- **Your objective**
Give back exactly the lines from the "7. Within a minute, the USRP" line to the final line of the records, and only those, minus any pictures.

━━━━━ Records supplied

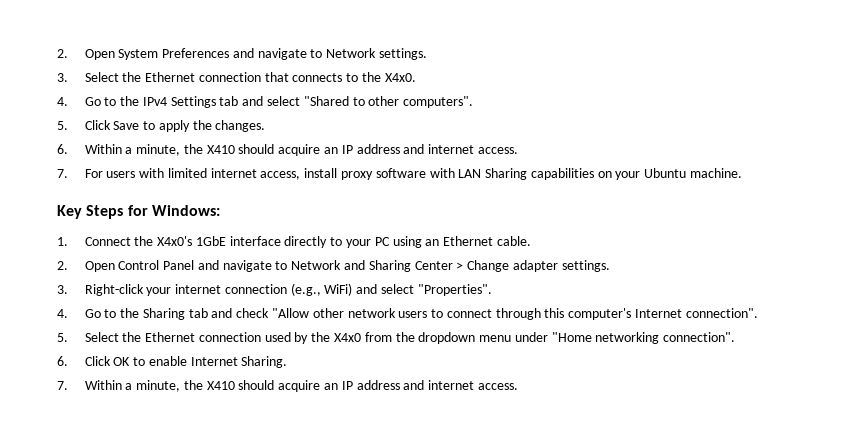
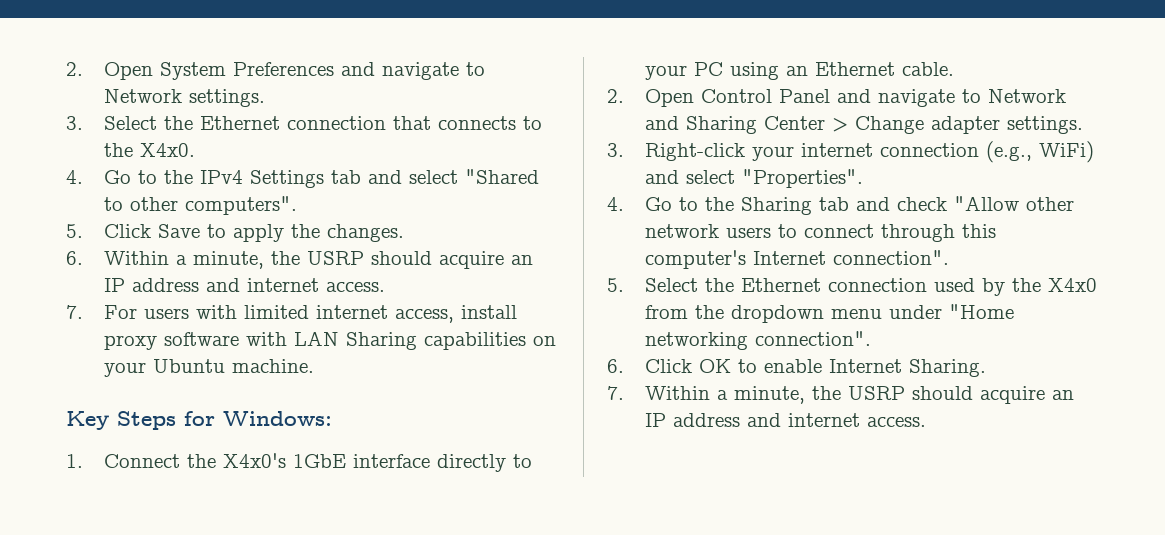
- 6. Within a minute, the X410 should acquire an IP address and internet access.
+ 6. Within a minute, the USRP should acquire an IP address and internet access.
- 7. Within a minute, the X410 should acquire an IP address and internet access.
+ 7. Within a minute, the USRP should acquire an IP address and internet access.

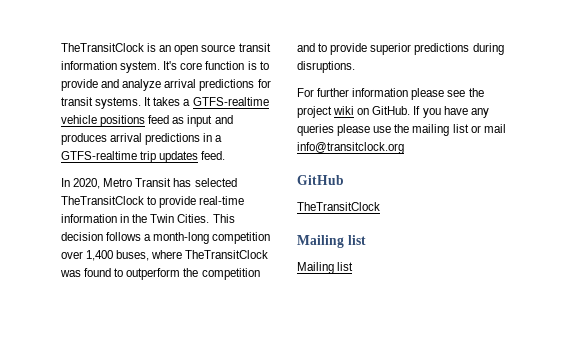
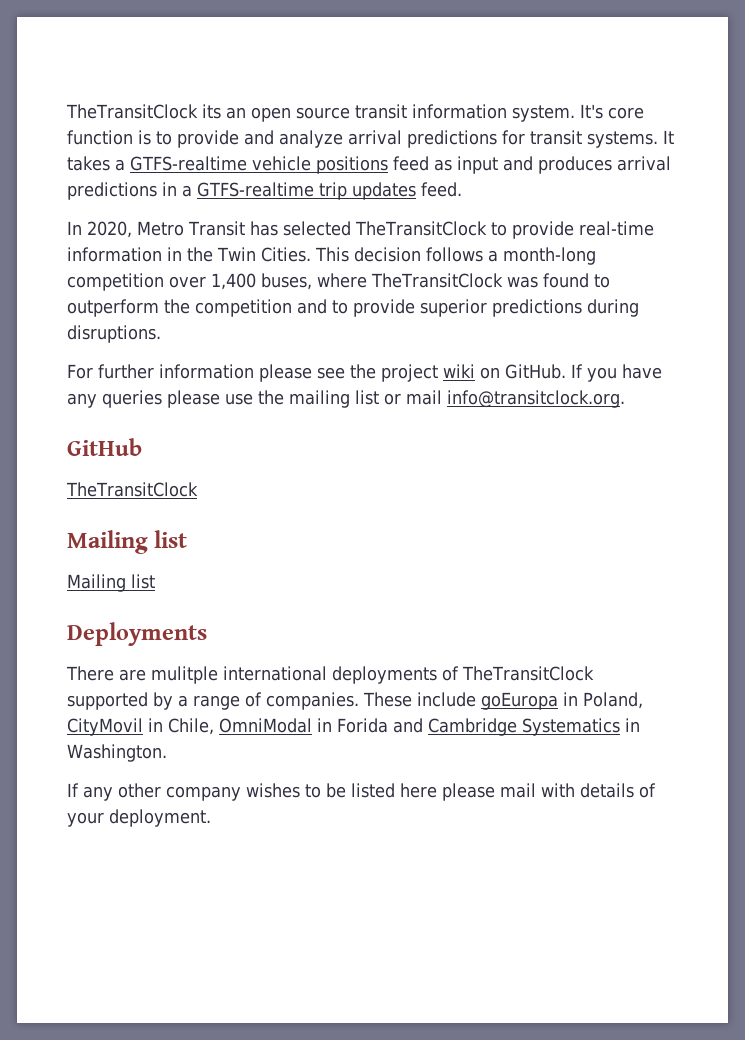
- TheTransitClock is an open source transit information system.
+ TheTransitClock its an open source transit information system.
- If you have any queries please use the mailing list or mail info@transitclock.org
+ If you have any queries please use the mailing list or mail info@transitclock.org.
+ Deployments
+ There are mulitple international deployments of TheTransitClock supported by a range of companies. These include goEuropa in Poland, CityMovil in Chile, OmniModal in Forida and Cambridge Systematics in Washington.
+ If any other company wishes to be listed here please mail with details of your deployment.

━━━━━━━━━━

- **Response**
+ 7. Within a minute, the USRP should acquire an IP address and internet access.

- TheTransitClock is an open source transit information system.
+ TheTransitClock its an open source transit information system.
- If you have any queries please use the mailing list or mail info@transitclock.org
+ If you have any queries please use the mailing list or mail info@transitclock.org.
+ Deployments
+ There are mulitple international deployments of TheTransitClock supported by a range of companies. These include goEuropa in Poland, CityMovil in Chile, OmniModal in Forida and Cambridge Systematics in Washington.
+ If any other company wishes to be listed here please mail with details of your deployment.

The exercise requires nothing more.